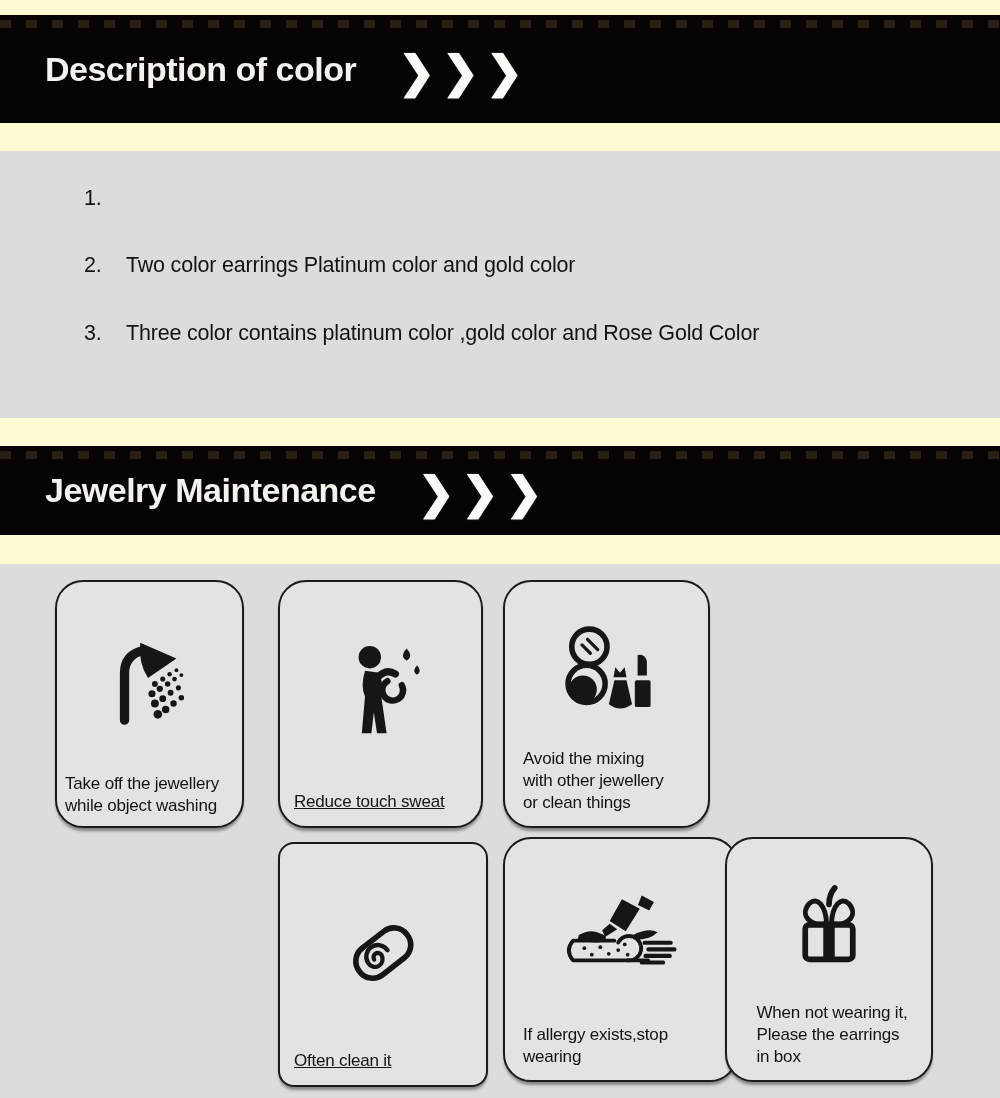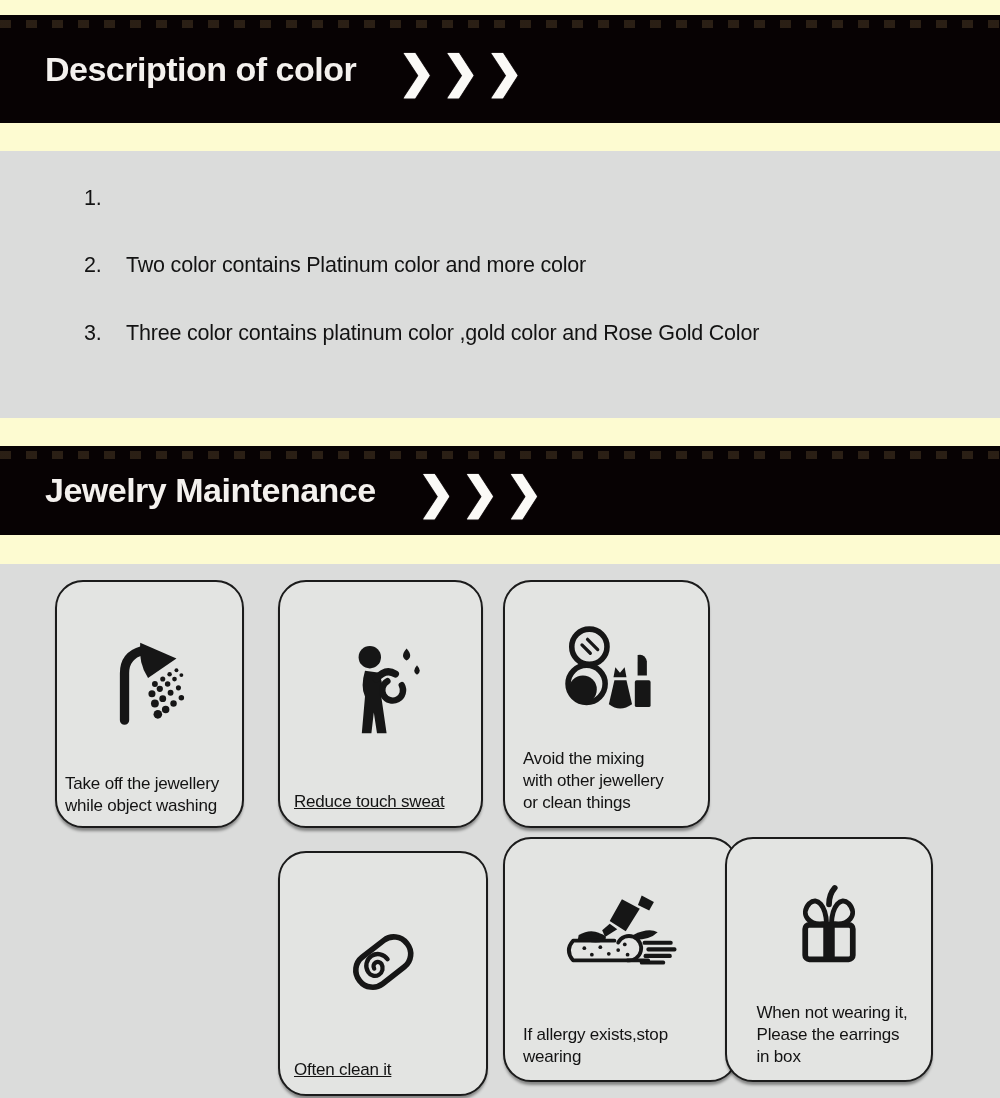--- a/index.html
+++ b/index.html
@@ -26,21 +26,21 @@
   .note .num{width:26px;flex:0 0 26px;margin-right:16px;text-align:left;}
   .note.n1{margin-bottom:32px}.note.n2{margin-bottom:33px}
 
   .cards{position:relative;height:549px;}
   .card{position:absolute;background:var(--card-bg);border:2.5px solid var(--card-border);
     border-radius:28px;box-shadow:0 4px 3px -1px rgba(0,0,0,.40);
     display:flex;flex-direction:column;}
   .c1{left:55px;  top:16px;  width:189px;height:248px;}
   .c2{left:278px; top:16px;  width:205px;height:248px;}
   .c3{left:503px; top:16px;  width:207px;height:248px;}
-  .c4{left:278px; top:287px; width:210px;height:245px;}
+  .c4{left:278px; top:278px; width:210px;height:245px;border-radius:16px;}
   .c5{left:503px; top:273px; width:235px;height:245px;}
   .c6{left:725px; top:273px; width:208px;height:245px;align-items:center;}
   .icon-wrap{flex:1;display:flex;align-items:center;justify-content:center;padding-top:8px;}
   .caption{font-size:17px;line-height:1.3;color:var(--text);padding:0 12px 12px 14px;letter-spacing:-.2px;}
   .caption.tight{padding-left:8px;padding-right:4px;padding-bottom:9px;}
   .caption.center{text-align:left;padding-bottom:13px;text-decoration:underline;}
   .caption.pad18{padding-left:18px;}
   svg .st{stroke:var(--icon);fill:none;stroke-linecap:round;stroke-linejoin:round;}
   svg .fl{fill:var(--icon);}
 </style>
@@ -58,21 +58,21 @@
 
   <div class="strip s28"></div>
 
   <section class="notes">
     <div class="note n1">
       <span class="num">1.</span>
     </div>
     <div class="note n2">
       <span class="num">2.</span>
       <div>
-        <div>Two color contains Platinum color and more color</div>
+        <div>Two color earrings Platinum color and gold color</div>
       </div>
     </div>
     <div class="note n3">
       <span class="num">3.</span>
       <div>
         <div>Three color contains platinum color ,gold color and Rose Gold Color</div>
       </div>
     </div>
   </section>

▬▬▬

§ EXERCISE PROMPT: Return word for word the line with "and more color</div>" and every line after it through the end of the records above.

§ SOLUTION FOR THIS EXERCISE:
-        <div>Two color contains Platinum color and more color</div>
+        <div>Two color earrings Platinum color and gold color</div>
       </div>
     </div>
     <div class="note n3">
       <span class="num">3.</span>
       <div>
         <div>Three color contains platinum color ,gold color and Rose Gold Color</div>
       </div>
     </div>
   </section>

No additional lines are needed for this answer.